→ Task to carry out
From the line that contains "position: absolute; left: 14px;" down to the last line of the entries, please return everything exactly, except the pictures.
◇ ◇ ◇ ◇ ◇
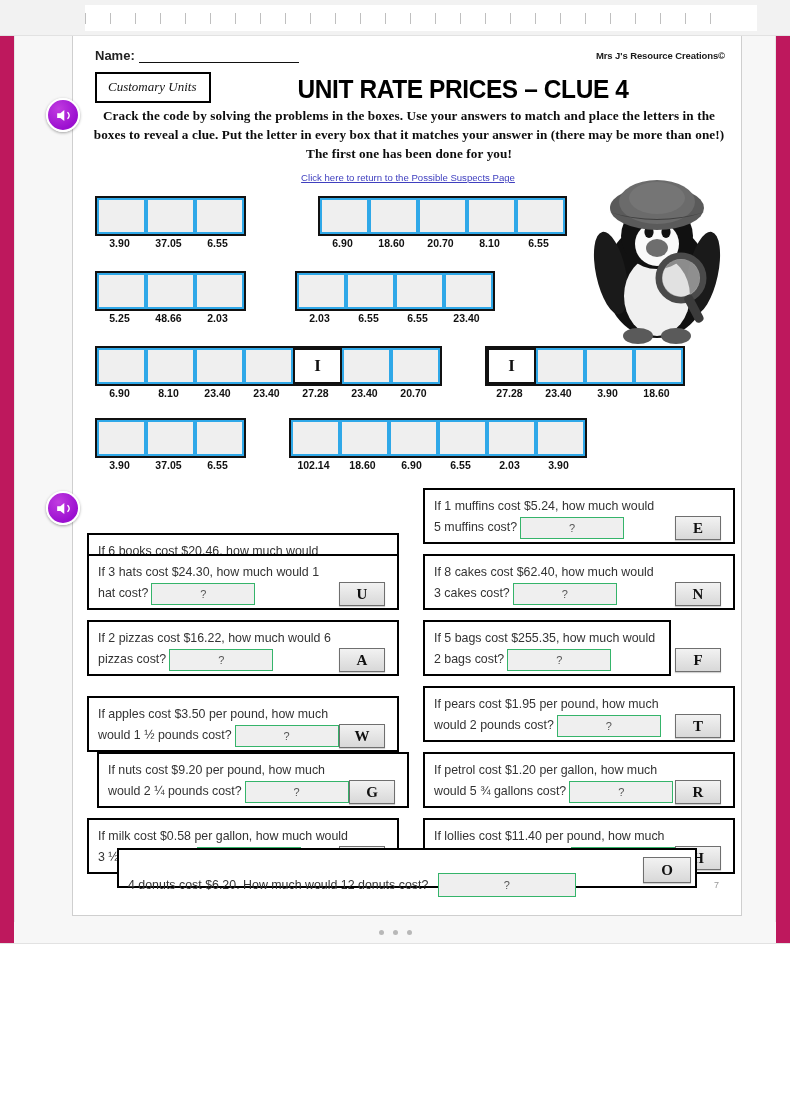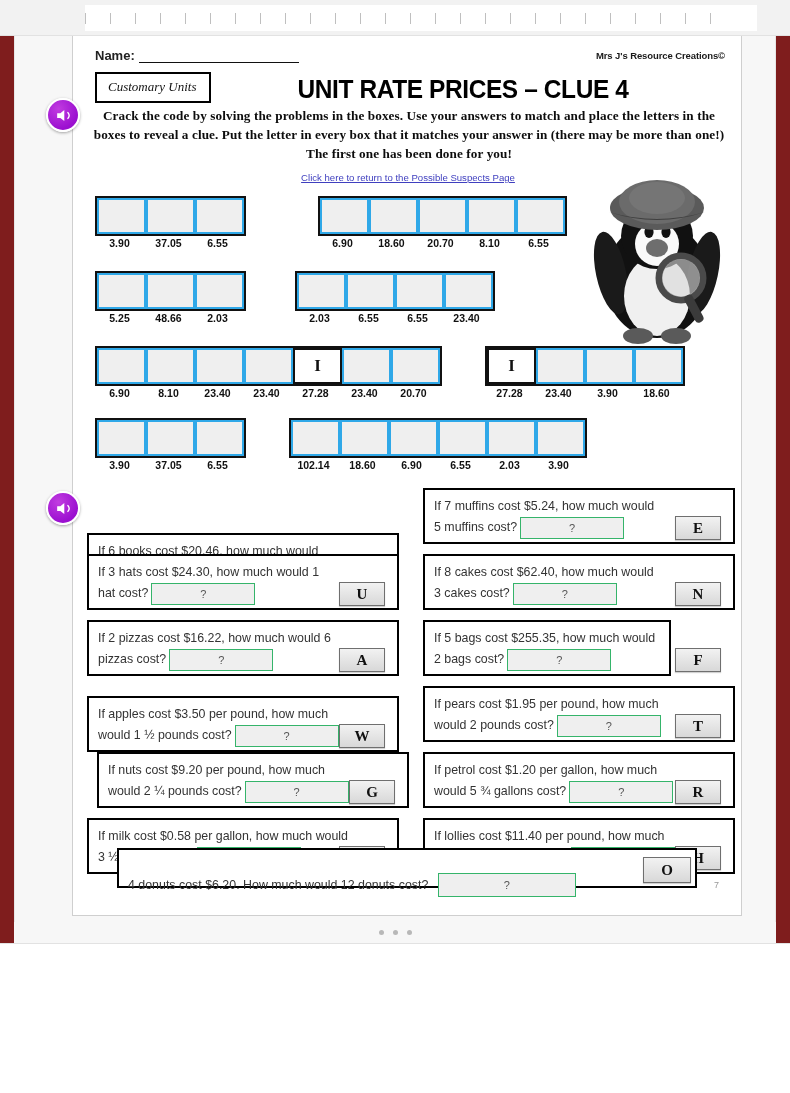--- a/index.html
+++ b/index.html
@@ -29,7 +29,7 @@
   
   #workspace {
     position: absolute; left: 0; top: 36px; width: 790px; height: 1057px;
-    background: #7f1d1d;
+    background: #be185d;
   }
   #page-shadow {
     position: absolute; left: 14px; top: 0px; width: 762px; height: 890px;

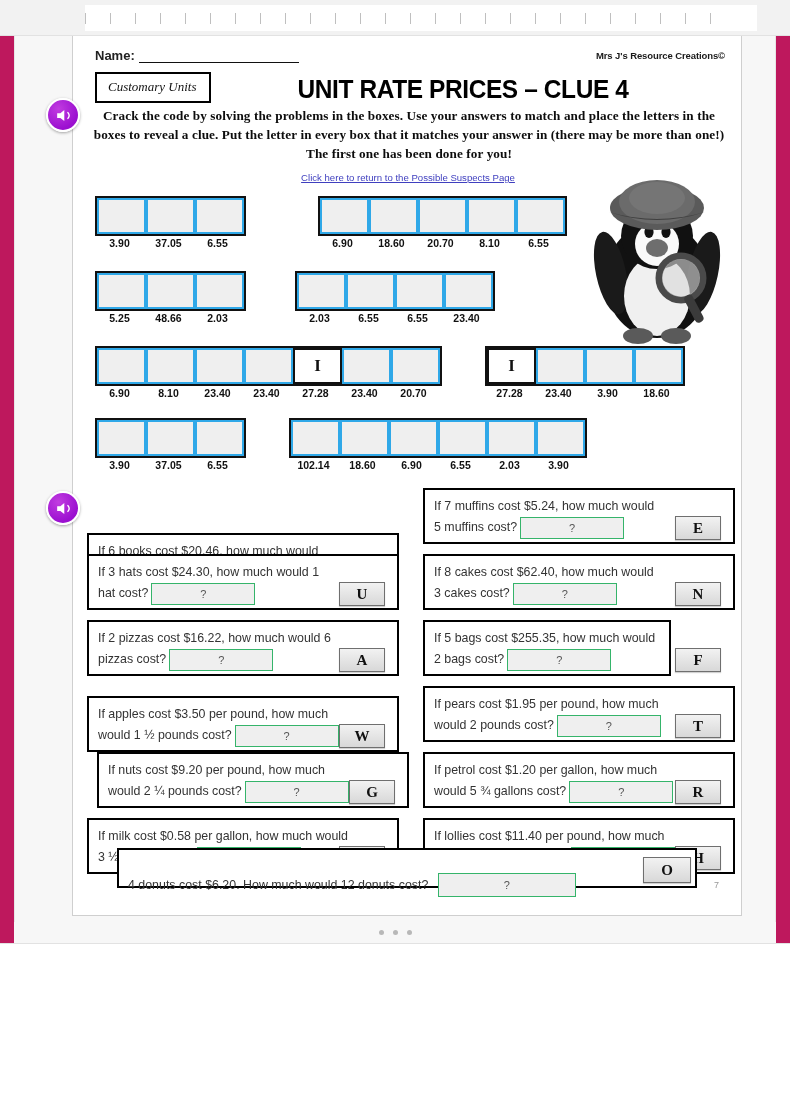--- a/index.html
+++ b/index.html
@@ -410,7 +410,7 @@
           <span class="q-letter" style="left: 250px; top: 26px; width: 46px; height: 24px;">I</span>
         </div>
         <div class="q-box" style="left: 350px; top: 452px; width: 312px; height: 56px;">
-          <div class="q-text">If 7 muffins cost $5.24, how much would</div>
+          <div class="q-text">If 1 muffins cost $5.24, how much would</div>
           <div class="q-text" style="white-space: nowrap;"><span>5 muffins cost?</span><span class="q-answer-input" style="width: 104px; height: 22px; line-height: 20px; margin-left: 3px;">?</span></div>
           <span class="q-letter" style="left: 250px; top: 26px; width: 46px; height: 24px;">E</span>
         </div>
◇ ◇ ◇ ◇ ◇
→ Problem solution
     position: absolute; left: 14px; top: 0px; width: 762px; height: 890px;

--- a/index.html
+++ b/index.html
@@ -410,7 +410,7 @@
           <span class="q-letter" style="left: 250px; top: 26px; width: 46px; height: 24px;">I</span>
         </div>
         <div class="q-box" style="left: 350px; top: 452px; width: 312px; height: 56px;">
-          <div class="q-text">If 7 muffins cost $5.24, how much would</div>
+          <div class="q-text">If 1 muffins cost $5.24, how much would</div>
           <div class="q-text" style="white-space: nowrap;"><span>5 muffins cost?</span><span class="q-answer-input" style="width: 104px; height: 22px; line-height: 20px; margin-left: 3px;">?</span></div>
           <span class="q-letter" style="left: 250px; top: 26px; width: 46px; height: 24px;">E</span>
         </div>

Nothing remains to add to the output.